Dans le cas d’espèce, la Cour a conclu que les retards enregistrés n’étaient pas justifiés, compte tenu de la gravité des accusations, de la relative simplicité de l’affaire (nombre d’acteurs limités et événements circonscrits) et des preuves matérielles facilement accessibles (peu de témoins). Elle a aussi regretté la décision de ne pas procéder à une contre-expertise indépendante au sujet de l’emploi de la matraque. En dépit de la réouverture de la procédure par le Tribunal fédéral, l’enquête sur les incidents n’a pas été menée avec la diligence nécessaire, de sorte que la Cour a conclu, outre à la violation du volet matériel de l’art. 3 CEDH, à la violation de son volet procédural également.

Opinion dissidente de la juge suisse Keller

Dans une opinion dissidente, la juge Keller a contesté les conclusions de la Cour. Si elle admettait qu’il y avait occasionnellement à Genève (comme dans d’autres villes de Suisse) des cas où la police faisait un usage excessif de la force, elle estimait cependant que la conclusion selon laquelle les agents ont traité le requérant avec une «extrême brutalité» n’était pas suffisamment étayée, car les autorités ont fourni une explication plausible quant à l’origine de la fracture. Ne pouvant pas savoir si le requérant était armé ou non, les policiers ont réagi de manière adéquate et proportionnée.

S’agissant de la violation du volet procédural de l’art. 3 CEDH, la juge a souligné le fait que le Tribunal fédéral s’est référé expressément à la jurisprudence de la Cour dans son arrêt du 27 novembre 2008. Elle estimait en outre que, pour savoir si l’enquête avait été menée avec la diligence voulue, la Cour ne devait pas inclure dans la durée totale la première procédure de recours devant le Tribunal fédéral – grâce à laquelle l’enquête avait été rouverte – lorsqu’elle statuait sur la violation du volet procédural de l’art. 3 CEDH. Une période de deux ans et neuf mois pour trois instances judiciaires était à son avis conforme à l’exigence de célérité à laquelle doit satisfaire l’enquête. Enfin, elle mettait en doute l’utilité de demander une contre-expertise du rapport de police quant au bris de la matraque.

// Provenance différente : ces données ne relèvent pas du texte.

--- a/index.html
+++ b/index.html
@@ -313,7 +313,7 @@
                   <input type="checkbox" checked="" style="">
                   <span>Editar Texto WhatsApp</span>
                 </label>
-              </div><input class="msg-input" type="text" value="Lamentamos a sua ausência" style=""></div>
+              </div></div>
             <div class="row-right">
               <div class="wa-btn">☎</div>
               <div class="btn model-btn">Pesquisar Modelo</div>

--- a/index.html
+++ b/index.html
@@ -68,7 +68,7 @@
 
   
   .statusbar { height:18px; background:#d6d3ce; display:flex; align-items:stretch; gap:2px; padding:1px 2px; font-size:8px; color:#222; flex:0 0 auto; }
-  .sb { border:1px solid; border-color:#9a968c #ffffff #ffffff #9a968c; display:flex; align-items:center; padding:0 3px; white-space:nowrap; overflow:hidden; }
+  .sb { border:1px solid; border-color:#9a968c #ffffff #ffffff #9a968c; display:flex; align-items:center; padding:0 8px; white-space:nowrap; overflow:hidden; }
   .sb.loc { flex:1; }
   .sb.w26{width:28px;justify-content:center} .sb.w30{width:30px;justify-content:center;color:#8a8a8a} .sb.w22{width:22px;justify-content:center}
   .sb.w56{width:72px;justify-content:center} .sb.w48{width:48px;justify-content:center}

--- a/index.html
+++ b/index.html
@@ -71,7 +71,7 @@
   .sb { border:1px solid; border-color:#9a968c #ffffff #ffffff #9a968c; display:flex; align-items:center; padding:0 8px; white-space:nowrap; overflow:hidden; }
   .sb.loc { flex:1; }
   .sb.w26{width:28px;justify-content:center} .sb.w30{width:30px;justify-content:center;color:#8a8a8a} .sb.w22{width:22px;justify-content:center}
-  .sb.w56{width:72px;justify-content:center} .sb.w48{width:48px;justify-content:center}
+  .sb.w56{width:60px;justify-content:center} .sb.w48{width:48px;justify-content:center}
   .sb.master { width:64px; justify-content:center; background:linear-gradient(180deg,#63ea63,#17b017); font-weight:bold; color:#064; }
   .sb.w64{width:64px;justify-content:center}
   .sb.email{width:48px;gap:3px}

Le canton de Genève de nouveau pointé du doigt

Ce n’est pas la première fois que le canton de Genève doit répondre à des accusations mettant en cause un recours excessif à la force par des policiers. Selon le rapport que le Comité européen pour la prévention de la torture et des peines ou traitements inhumains ou dégradants (CPT) a établi à la suite de sa dernière visite en Suisse en 2011, le phénomène des violences policières reste d’actualité dans ce canton (chif. 10).

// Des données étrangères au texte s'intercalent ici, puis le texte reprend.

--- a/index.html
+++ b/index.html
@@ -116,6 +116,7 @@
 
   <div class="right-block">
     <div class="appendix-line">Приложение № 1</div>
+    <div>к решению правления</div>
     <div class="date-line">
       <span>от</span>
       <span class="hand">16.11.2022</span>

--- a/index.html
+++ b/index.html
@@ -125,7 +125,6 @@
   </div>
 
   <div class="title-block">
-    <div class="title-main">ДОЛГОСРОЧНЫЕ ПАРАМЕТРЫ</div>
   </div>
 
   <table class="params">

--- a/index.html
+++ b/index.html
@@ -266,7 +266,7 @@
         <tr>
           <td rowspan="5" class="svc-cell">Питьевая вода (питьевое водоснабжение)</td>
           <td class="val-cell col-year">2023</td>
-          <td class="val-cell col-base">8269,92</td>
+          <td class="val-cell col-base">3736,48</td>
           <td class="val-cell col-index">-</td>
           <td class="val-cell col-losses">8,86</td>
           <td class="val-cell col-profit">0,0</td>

Ce n’est pas non plus la première fois que l’on reproche au canton de Genève de ne pas mener correctement l’enquête sur ces voies de fait. En effet, le manque d’impartialité des organes chargés de l’enquête a été dénoncé à plusieurs reprises. Pour cette raison, la CPT recommandait, dans son rapport de 2007, la mise sur pied d’un organe totalement indépendant d’examen des plaintes contre les violences policières (chif. 43). C’est en réaction à cette recommandation que le canton de Genève créait en 2009 l’Inspection générale des services (IGS). Cet organe, placé sous l’autorité directe de la cheffe de la police, est désormais chargé de statuer en première instance sur le recours abusif à la force par la police. Dans son rapport de 2011 (chif. 15), le CPT relevait avec intérêt la mise en place de l’IGS, mais continuait à nourrir des doutes quant à l’indépendance d’un organe de contrôle rattaché directement à la cheffe de la police.